Its scope is confusingly wide and it is unclear exactly what respondents to the consultation are expected to comment on. It starts with seven hypotheses and each chapter concludes with many questions, some of which are highlighted as more important although the reason for this is unclear and it is not easy to relate the questions to the hypotheses (too many years spent marking Masters dissertation research proposals makes me sensitive to this!)

The bulk of the report focuses on value issues, perhaps not surprising given the title. Governance is defined variously as being "about how to make good decisions" and "to create value sustainably" (is that different from creating sustainable value, I wonder?) The South African King Code is cited, defining good governance as "essentially about effective leadership" but this focus is dismissed without explanation. And in places governance and risk management seem to be treated as synonymous.
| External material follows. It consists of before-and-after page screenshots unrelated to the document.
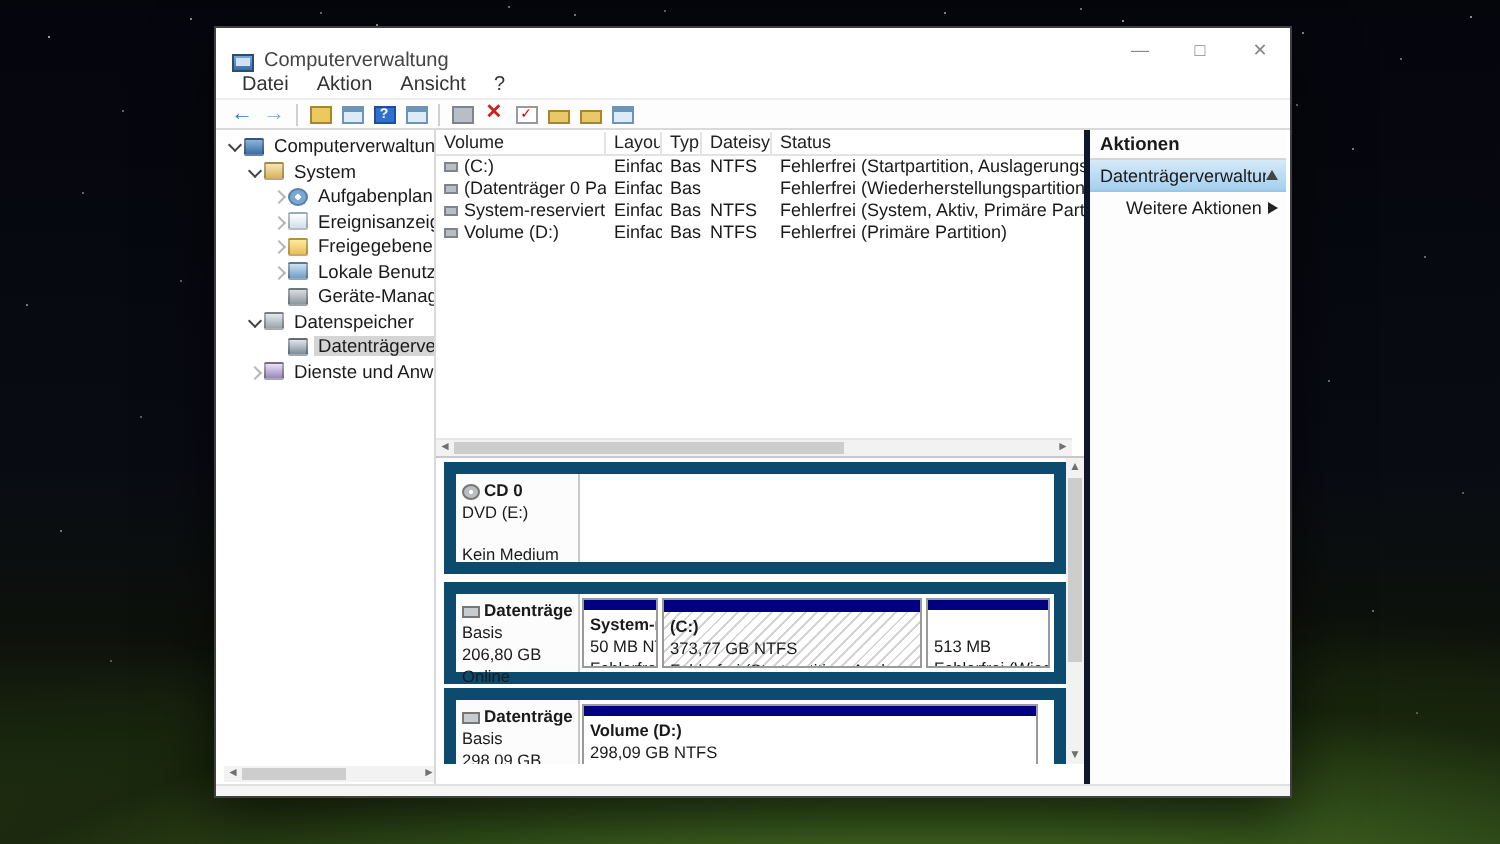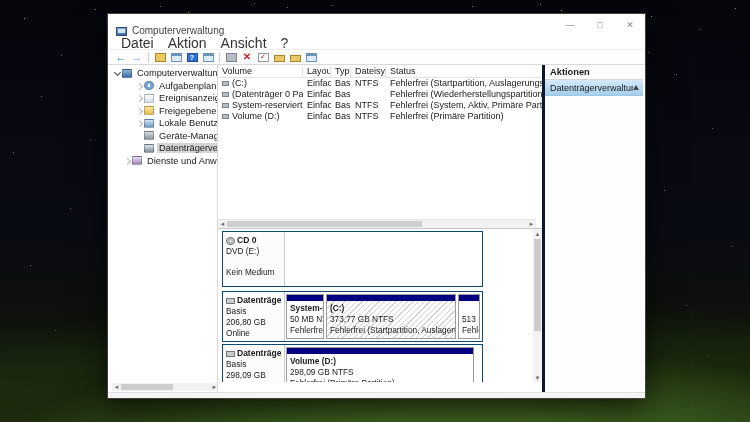--- a/index.html
+++ b/index.html
@@ -40,7 +40,7 @@
   .win-btn { width:30px; height:100%; display:flex; align-items:center; justify-content:center; color:#8a8a8a; font-size:9px; }
 
   .menubar { position:absolute; top:22px; left:0; right:0; height:14px; display:flex; align-items:center; padding-left:6px; border-bottom:1px solid #eee; }
-  .menu-item { padding:0 7px; font-size:14px; color:#333; }
+  .menu-item { padding:0 7px; font-size:10px; color:#333; }
 
   .toolbar { position:absolute; top:36px; left:0; right:0; height:15px; display:flex; align-items:center; padding-left:5px; border-bottom:1px solid #d9d9d9; background:#fdfdfd; }
   .tb-btn { width:16px; height:13px; display:flex; align-items:center; justify-content:center; }

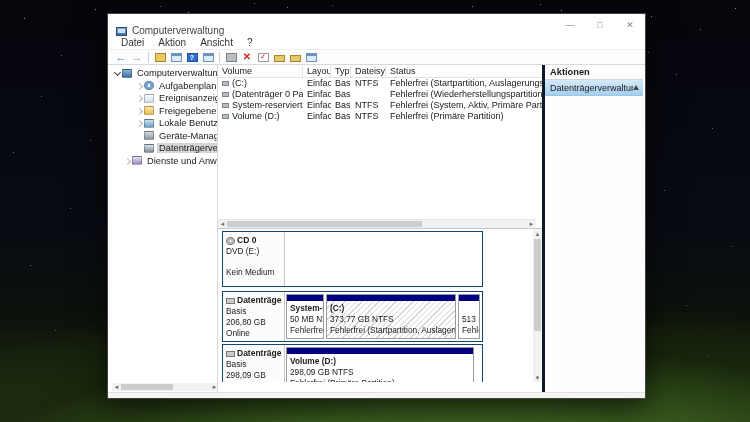--- a/index.html
+++ b/index.html
@@ -214,6 +214,11 @@
           <span class="ticon ic-computer"></span>
           <span class="tlabel">Computerverwaltung (Lokal)</span>
         </div>
+        <div class="titem lvl1">
+          <span class="chev exp"></span>
+          <span class="ticon ic-system"></span>
+          <span class="tlabel">System</span>
+        </div>
         <div class="titem lvl2">
           <span class="chev col"></span>
           <span class="ticon ic-clock"></span>

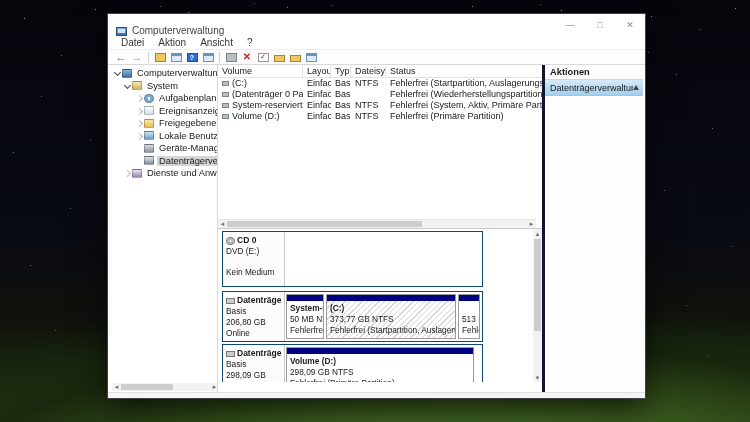--- a/index.html
+++ b/index.html
@@ -407,6 +407,10 @@
           <span class="act-sel-label">Datenträgerverwaltung</span>
           <span class="tri-up"></span>
         </div>
+        <div class="act-more">
+          <span class="act-more-label">Weitere Aktionen</span>
+          <span class="tri-right"></span>
+        </div>
       </div>
 
     </div>

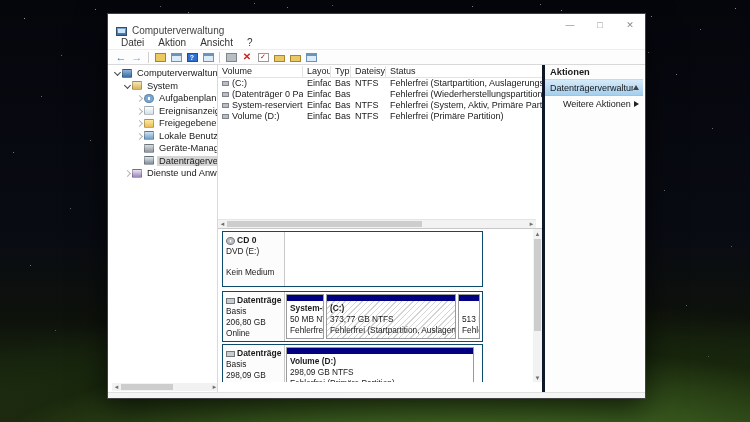--- a/index.html
+++ b/index.html
@@ -244,6 +244,11 @@
           <span class="ticon ic-device"></span>
           <span class="tlabel">Geräte-Manager</span>
         </div>
+        <div class="titem lvl1">
+          <span class="chev exp"></span>
+          <span class="ticon ic-storage"></span>
+          <span class="tlabel">Datenspeicher</span>
+        </div>
         <div class="titem lvl2 sel">
           <span class="chev"></span>
           <span class="ticon ic-diskmgmt"></span>

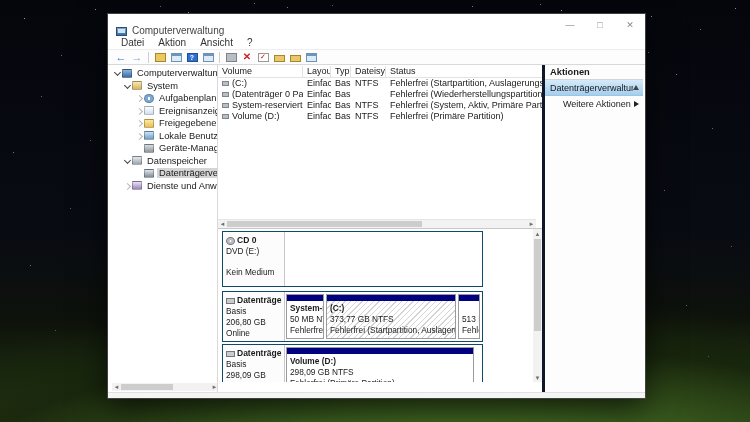--- a/index.html
+++ b/index.html
@@ -101,7 +101,7 @@
 
   
   .disk-area { position:absolute; top:163px; left:0; right:0; height:154px; border-top:1px solid #c8c8c8; background:#fff; overflow:hidden; }
-  .disk-row { position:absolute; left:4px; width:261px; border:1px solid #0c4a6e; background:#fff; display:flex; }
+  .disk-row { position:absolute; left:4px; width:311px; border:6px solid #0c4a6e; background:#fff; display:flex; }
   .row-cd { top:2px;  height:56px; }
   .row-d0 { top:62px; height:51px; }
   .row-d1 { top:115px; height:50px; }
There are lots of rather good diagrams and hidden away in the text there are some important points identified. The opacity of accountability in the investment intermediary chain is noted and the effectiveness of NEDs is questioned in passing. But the "three legged" model of performing, informing and holding to account is not very different from the model of performance and conformance introduced by Bob Tricker back in the 1980s (see for example this paper) And although the CoCo model of internal control is reproduced, nowhere does the report mention the role of audit.

Perhaps it's because I started thinking about corporate governance from the perspective of audit committees when I first started research but I remain convinced that audit, both internal and external, is central to corporate governance. It is enshrined in company law as the linchpin, through corporate reporting, of communication between investors and companies. And yet many discussions of corporate governance ignore it and it gets only brief mentions in corporate governance textbooks. You could argue that one of the raisons d'être of the accountancy profession is corporate governance.